No. The democratic left organizations and individuals outside Euston dwarf Euston. Thank goodness. But perhaps Euston can act – as Will Hutton speculated in The Observer - as a 'catalyst'. Perhaps we can embolden people hitherto curiously silent about their own core values, and curiously accommodating of the new reactionary left, to stand up and speak out.
Euston has the ability to reach people who are not attracted by the older organizations. Tonight is proof of that. What we do next is up to you. Please get aboard - and bring your energies, skills and ideas.
How will we travel?
A modern left democratic politics should rest on two pillars. First, a vision of the good society. Second, an interest and faith in, and a determination to empower, so-called 'ordinary people'. We will need both. Without a clear sense of the good society we lack direction. But we will not journey far without: an ethics of responsibility, of kindness among strangers, of fraternity; strong cultures of mutual aid; faith in the capacities of our fellows.

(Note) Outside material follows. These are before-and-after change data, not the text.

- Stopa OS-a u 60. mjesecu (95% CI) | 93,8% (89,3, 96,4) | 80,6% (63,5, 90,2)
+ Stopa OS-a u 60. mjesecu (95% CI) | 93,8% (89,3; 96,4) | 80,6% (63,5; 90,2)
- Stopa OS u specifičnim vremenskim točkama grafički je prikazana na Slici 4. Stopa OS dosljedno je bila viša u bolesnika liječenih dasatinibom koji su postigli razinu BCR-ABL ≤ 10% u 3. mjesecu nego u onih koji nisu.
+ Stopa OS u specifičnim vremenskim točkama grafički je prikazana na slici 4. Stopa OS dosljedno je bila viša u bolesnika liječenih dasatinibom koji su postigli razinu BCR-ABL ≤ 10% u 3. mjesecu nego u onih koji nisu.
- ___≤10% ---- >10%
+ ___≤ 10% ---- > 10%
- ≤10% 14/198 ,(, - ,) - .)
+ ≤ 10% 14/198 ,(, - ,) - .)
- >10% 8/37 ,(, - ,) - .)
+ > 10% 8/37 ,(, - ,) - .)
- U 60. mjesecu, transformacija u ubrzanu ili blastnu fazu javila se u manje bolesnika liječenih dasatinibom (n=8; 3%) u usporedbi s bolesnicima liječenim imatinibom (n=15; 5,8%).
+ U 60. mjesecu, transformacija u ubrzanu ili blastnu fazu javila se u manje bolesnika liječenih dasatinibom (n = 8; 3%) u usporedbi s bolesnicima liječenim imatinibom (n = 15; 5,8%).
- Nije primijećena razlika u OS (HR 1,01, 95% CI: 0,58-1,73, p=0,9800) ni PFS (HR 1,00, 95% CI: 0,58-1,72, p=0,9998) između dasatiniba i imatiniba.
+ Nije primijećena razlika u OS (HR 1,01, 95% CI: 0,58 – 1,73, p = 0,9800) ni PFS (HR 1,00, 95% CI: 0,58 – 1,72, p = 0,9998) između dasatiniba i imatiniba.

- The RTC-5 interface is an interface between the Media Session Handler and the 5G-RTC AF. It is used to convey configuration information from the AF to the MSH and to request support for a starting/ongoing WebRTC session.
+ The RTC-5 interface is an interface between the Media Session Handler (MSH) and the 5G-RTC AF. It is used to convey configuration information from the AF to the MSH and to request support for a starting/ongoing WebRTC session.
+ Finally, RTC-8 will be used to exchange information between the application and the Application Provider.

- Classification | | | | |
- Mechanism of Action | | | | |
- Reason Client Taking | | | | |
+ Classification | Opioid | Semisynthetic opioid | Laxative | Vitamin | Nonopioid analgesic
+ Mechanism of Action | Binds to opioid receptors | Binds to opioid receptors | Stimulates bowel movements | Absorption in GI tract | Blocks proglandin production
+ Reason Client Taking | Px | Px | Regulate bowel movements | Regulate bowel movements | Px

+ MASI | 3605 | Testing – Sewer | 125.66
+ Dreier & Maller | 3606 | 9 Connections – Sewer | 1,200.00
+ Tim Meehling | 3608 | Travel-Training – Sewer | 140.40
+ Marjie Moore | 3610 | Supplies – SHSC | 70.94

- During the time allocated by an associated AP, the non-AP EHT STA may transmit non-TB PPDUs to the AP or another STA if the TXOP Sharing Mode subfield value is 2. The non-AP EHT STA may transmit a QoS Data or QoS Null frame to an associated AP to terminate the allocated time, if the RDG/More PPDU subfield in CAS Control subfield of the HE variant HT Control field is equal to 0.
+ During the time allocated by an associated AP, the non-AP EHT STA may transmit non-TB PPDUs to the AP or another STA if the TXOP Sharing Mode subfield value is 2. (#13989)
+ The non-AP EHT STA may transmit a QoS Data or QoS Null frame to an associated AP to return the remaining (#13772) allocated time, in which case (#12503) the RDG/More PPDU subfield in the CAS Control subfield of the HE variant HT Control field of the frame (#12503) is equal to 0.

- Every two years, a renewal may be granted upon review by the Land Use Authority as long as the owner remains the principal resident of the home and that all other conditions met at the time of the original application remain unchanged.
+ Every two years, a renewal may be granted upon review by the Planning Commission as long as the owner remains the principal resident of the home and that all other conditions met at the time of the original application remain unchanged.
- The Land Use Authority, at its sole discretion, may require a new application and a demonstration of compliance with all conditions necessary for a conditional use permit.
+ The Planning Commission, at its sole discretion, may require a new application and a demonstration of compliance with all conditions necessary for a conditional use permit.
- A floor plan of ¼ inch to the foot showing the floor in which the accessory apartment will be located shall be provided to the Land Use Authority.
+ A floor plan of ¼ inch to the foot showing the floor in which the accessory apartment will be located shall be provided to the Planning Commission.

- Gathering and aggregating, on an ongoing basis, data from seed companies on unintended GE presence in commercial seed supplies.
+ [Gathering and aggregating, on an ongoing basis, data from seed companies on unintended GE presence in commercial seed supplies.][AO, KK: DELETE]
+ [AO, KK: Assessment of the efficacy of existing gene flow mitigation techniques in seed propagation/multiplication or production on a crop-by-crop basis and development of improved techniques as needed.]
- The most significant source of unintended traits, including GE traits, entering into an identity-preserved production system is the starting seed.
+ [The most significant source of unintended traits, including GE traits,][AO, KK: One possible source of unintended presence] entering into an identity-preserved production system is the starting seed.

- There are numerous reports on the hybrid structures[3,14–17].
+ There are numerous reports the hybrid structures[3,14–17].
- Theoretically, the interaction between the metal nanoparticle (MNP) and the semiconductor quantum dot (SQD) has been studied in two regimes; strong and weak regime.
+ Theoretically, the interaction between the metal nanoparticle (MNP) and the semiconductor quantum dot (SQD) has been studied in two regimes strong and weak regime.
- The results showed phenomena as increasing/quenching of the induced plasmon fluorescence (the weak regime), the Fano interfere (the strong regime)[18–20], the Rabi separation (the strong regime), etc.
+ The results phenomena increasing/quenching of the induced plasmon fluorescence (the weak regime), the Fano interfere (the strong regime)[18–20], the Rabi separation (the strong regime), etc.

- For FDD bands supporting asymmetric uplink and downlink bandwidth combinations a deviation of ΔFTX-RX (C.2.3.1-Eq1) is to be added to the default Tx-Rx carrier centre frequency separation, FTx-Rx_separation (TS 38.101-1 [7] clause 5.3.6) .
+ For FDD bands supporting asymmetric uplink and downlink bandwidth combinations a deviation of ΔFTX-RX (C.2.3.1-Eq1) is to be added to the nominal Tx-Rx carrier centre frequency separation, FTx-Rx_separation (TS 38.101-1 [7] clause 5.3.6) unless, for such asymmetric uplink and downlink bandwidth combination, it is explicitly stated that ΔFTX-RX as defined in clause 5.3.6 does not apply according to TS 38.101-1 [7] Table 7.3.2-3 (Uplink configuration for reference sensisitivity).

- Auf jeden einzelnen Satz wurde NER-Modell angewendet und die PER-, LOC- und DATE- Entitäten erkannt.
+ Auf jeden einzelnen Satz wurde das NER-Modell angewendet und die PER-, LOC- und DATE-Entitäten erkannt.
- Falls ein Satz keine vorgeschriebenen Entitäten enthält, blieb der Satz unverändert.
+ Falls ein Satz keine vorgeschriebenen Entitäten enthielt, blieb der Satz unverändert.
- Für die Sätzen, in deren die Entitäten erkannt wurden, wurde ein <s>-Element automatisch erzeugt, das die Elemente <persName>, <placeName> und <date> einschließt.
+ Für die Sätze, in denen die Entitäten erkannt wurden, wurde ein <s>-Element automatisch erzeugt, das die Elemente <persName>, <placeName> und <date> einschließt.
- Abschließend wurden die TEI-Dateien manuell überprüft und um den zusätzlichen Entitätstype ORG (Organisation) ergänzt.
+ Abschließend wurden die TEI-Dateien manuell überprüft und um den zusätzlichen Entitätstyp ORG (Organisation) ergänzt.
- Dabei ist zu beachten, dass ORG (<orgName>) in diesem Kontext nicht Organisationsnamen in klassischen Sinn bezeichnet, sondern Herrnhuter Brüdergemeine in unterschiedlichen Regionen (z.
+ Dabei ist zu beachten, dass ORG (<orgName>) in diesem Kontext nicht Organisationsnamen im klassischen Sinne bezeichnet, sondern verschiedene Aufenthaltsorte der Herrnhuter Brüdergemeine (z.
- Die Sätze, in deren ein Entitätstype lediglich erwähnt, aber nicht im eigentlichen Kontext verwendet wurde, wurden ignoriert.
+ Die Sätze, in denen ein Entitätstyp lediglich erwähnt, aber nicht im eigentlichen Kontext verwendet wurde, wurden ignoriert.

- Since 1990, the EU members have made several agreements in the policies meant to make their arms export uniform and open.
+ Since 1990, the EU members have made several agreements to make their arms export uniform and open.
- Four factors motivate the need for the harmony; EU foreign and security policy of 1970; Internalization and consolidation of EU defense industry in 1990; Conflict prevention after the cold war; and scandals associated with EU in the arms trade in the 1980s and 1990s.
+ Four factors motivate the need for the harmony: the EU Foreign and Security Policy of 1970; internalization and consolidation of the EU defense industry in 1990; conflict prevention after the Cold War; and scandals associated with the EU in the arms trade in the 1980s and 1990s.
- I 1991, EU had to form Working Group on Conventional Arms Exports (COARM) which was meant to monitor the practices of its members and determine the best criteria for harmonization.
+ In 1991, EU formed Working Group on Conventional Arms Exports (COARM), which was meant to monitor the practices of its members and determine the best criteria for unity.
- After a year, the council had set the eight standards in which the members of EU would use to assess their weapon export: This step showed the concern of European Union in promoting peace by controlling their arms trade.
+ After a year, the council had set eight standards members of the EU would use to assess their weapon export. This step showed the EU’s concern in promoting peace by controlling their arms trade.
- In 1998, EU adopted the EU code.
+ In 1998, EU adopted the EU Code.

That's why we make the case in the Euston Manifesto for: free democratic trade unions and other collective forms of popular organization; a public-service ethic as well as top-quality public services; the democratization of everyday life; the republican virtues; a new 'global covenant' - a globalization that underpins economic development-as-freedom.
Yes, we have not set out a range of detailed policies. That's true. But the first task was always to draw some sharp lines of political sensibility or, if you like, political morality. We plan to debate policies as we move ahead.
Will Euston succeed?
That question contains the old dangerous yearning for a guarantee from History, or the Party, or God. Rather than offer that guarantee I will tell you a comic tale written by Sholom Aleichem, the story of the man who waited for the Messiah.
Once in Chelm, the mythical village of the East European Jews, a man was appointed to sit at the village gate and wait for the coming of the Messiah. He complained to the village elders that his pay was too low. 'You are right,' they said to him, 'the pay is low. But consider: the work is steady.'
Ours is steady work too. Maybe the steadiest work. But, unlike Sholom Aleichem's villager, I think we can do more than sit and wait for the Messiah, don't you? Like LabourStart, campaigning for the evicted and jailed oil palm workers in Sumartra, we can do more than just sit and wait. Like Engage, fighting anti-Semitism, bringing West Bank academics and Israeli academics together, we can do more than just sit and wait. Like Labour Friends of Iraq, defending Iraqi trade unionists who face death threats from fascists, we can do more than just sit and wait.